Exercise requirements
In the records below, find the line with "in Overall Failure" and the line with "plugin ships 11"; return exactly those lines and every line between them.

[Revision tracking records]
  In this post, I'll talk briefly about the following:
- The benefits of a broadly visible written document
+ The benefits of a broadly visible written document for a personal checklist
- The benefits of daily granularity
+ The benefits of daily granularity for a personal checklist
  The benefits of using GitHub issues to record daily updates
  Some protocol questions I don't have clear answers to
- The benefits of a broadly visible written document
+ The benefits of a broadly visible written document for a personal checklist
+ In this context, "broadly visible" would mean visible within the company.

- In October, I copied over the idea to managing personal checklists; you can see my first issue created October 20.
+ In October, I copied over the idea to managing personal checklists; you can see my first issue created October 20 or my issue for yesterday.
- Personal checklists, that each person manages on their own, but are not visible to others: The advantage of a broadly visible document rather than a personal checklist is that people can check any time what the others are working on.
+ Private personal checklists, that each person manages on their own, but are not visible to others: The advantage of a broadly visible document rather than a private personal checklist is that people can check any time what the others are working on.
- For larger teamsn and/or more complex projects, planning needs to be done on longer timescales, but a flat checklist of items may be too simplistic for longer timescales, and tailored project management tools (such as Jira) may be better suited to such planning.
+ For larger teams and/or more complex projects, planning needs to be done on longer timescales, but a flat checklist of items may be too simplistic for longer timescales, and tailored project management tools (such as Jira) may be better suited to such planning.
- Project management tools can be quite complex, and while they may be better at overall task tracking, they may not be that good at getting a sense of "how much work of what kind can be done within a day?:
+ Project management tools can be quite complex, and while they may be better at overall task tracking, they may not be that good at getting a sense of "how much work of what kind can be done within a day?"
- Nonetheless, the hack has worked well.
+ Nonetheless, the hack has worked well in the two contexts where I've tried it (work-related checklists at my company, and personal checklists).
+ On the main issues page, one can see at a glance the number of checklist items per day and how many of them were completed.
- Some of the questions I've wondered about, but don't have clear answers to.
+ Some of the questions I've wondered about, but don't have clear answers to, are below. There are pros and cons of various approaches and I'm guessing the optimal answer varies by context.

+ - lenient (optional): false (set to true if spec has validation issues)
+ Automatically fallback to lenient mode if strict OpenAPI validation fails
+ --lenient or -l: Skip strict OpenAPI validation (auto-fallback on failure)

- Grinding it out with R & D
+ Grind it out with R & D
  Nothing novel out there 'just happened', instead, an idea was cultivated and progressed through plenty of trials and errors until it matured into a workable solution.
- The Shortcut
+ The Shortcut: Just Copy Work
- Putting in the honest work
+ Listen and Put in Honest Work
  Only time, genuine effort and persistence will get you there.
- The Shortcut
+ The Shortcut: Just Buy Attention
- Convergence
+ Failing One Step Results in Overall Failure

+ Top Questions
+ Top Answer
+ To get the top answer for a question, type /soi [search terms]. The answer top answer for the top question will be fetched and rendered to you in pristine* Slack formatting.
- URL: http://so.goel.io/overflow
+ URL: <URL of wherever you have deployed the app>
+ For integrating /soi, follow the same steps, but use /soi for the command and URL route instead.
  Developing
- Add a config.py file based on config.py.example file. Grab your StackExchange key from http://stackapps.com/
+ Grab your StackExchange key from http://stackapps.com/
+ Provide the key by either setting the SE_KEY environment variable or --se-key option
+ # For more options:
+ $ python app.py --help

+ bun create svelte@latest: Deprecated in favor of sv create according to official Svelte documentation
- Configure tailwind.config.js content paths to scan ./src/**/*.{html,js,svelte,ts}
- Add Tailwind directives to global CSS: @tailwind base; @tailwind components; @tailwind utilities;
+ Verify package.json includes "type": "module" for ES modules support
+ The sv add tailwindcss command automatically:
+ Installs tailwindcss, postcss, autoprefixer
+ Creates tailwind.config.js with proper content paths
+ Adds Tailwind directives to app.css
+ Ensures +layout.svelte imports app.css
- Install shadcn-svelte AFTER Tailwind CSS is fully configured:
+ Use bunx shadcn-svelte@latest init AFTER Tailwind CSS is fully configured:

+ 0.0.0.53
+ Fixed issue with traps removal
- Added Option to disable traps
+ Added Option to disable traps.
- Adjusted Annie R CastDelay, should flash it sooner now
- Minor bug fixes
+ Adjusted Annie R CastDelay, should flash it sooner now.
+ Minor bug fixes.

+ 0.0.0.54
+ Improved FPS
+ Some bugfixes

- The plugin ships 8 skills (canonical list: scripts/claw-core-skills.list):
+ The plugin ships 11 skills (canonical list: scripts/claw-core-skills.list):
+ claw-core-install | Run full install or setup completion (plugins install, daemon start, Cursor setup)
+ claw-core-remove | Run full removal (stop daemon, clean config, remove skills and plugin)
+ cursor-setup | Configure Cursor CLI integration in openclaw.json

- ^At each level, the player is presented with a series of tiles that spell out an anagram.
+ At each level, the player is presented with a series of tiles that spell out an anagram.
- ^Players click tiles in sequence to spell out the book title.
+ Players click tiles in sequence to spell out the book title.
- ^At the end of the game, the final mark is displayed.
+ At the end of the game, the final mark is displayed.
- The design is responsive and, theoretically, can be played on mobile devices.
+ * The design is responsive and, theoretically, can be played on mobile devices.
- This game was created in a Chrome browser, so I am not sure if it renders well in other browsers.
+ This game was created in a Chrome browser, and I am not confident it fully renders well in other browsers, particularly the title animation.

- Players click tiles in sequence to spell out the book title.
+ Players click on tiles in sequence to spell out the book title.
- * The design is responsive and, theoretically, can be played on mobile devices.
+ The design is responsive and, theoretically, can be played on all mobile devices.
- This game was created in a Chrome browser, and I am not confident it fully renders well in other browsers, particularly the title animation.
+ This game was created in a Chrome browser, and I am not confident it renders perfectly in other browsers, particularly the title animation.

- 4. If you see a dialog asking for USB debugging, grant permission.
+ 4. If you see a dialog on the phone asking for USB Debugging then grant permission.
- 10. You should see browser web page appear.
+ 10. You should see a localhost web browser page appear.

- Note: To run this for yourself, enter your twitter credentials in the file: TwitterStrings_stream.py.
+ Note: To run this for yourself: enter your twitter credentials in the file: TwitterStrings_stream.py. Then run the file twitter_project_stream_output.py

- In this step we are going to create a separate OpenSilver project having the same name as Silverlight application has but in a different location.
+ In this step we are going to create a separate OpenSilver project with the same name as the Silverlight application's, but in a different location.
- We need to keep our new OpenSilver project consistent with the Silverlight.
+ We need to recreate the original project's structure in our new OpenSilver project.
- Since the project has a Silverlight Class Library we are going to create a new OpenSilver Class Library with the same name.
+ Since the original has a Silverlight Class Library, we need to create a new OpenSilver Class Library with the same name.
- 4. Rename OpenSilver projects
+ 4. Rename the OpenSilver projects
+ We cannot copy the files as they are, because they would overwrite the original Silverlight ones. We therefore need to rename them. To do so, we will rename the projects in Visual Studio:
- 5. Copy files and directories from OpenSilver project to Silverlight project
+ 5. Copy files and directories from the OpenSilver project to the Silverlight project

Exercise output
+ Failing One Step Results in Overall Failure

+ Top Questions
+ Top Answer
+ To get the top answer for a question, type /soi [search terms]. The answer top answer for the top question will be fetched and rendered to you in pristine* Slack formatting.
- URL: http://so.goel.io/overflow
+ URL: <URL of wherever you have deployed the app>
+ For integrating /soi, follow the same steps, but use /soi for the command and URL route instead.
  Developing
- Add a config.py file based on config.py.example file. Grab your StackExchange key from http://stackapps.com/
+ Grab your StackExchange key from http://stackapps.com/
+ Provide the key by either setting the SE_KEY environment variable or --se-key option
+ # For more options:
+ $ python app.py --help

+ bun create svelte@latest: Deprecated in favor of sv create according to official Svelte documentation
- Configure tailwind.config.js content paths to scan ./src/**/*.{html,js,svelte,ts}
- Add Tailwind directives to global CSS: @tailwind base; @tailwind components; @tailwind utilities;
+ Verify package.json includes "type": "module" for ES modules support
+ The sv add tailwindcss command automatically:
+ Installs tailwindcss, postcss, autoprefixer
+ Creates tailwind.config.js with proper content paths
+ Adds Tailwind directives to app.css
+ Ensures +layout.svelte imports app.css
- Install shadcn-svelte AFTER Tailwind CSS is fully configured:
+ Use bunx shadcn-svelte@latest init AFTER Tailwind CSS is fully configured:

+ 0.0.0.53
+ Fixed issue with traps removal
- Added Option to disable traps
+ Added Option to disable traps.
- Adjusted Annie R CastDelay, should flash it sooner now
- Minor bug fixes
+ Adjusted Annie R CastDelay, should flash it sooner now.
+ Minor bug fixes.

+ 0.0.0.54
+ Improved FPS
+ Some bugfixes

- The plugin ships 8 skills (canonical list: scripts/claw-core-skills.list):
+ The plugin ships 11 skills (canonical list: scripts/claw-core-skills.list):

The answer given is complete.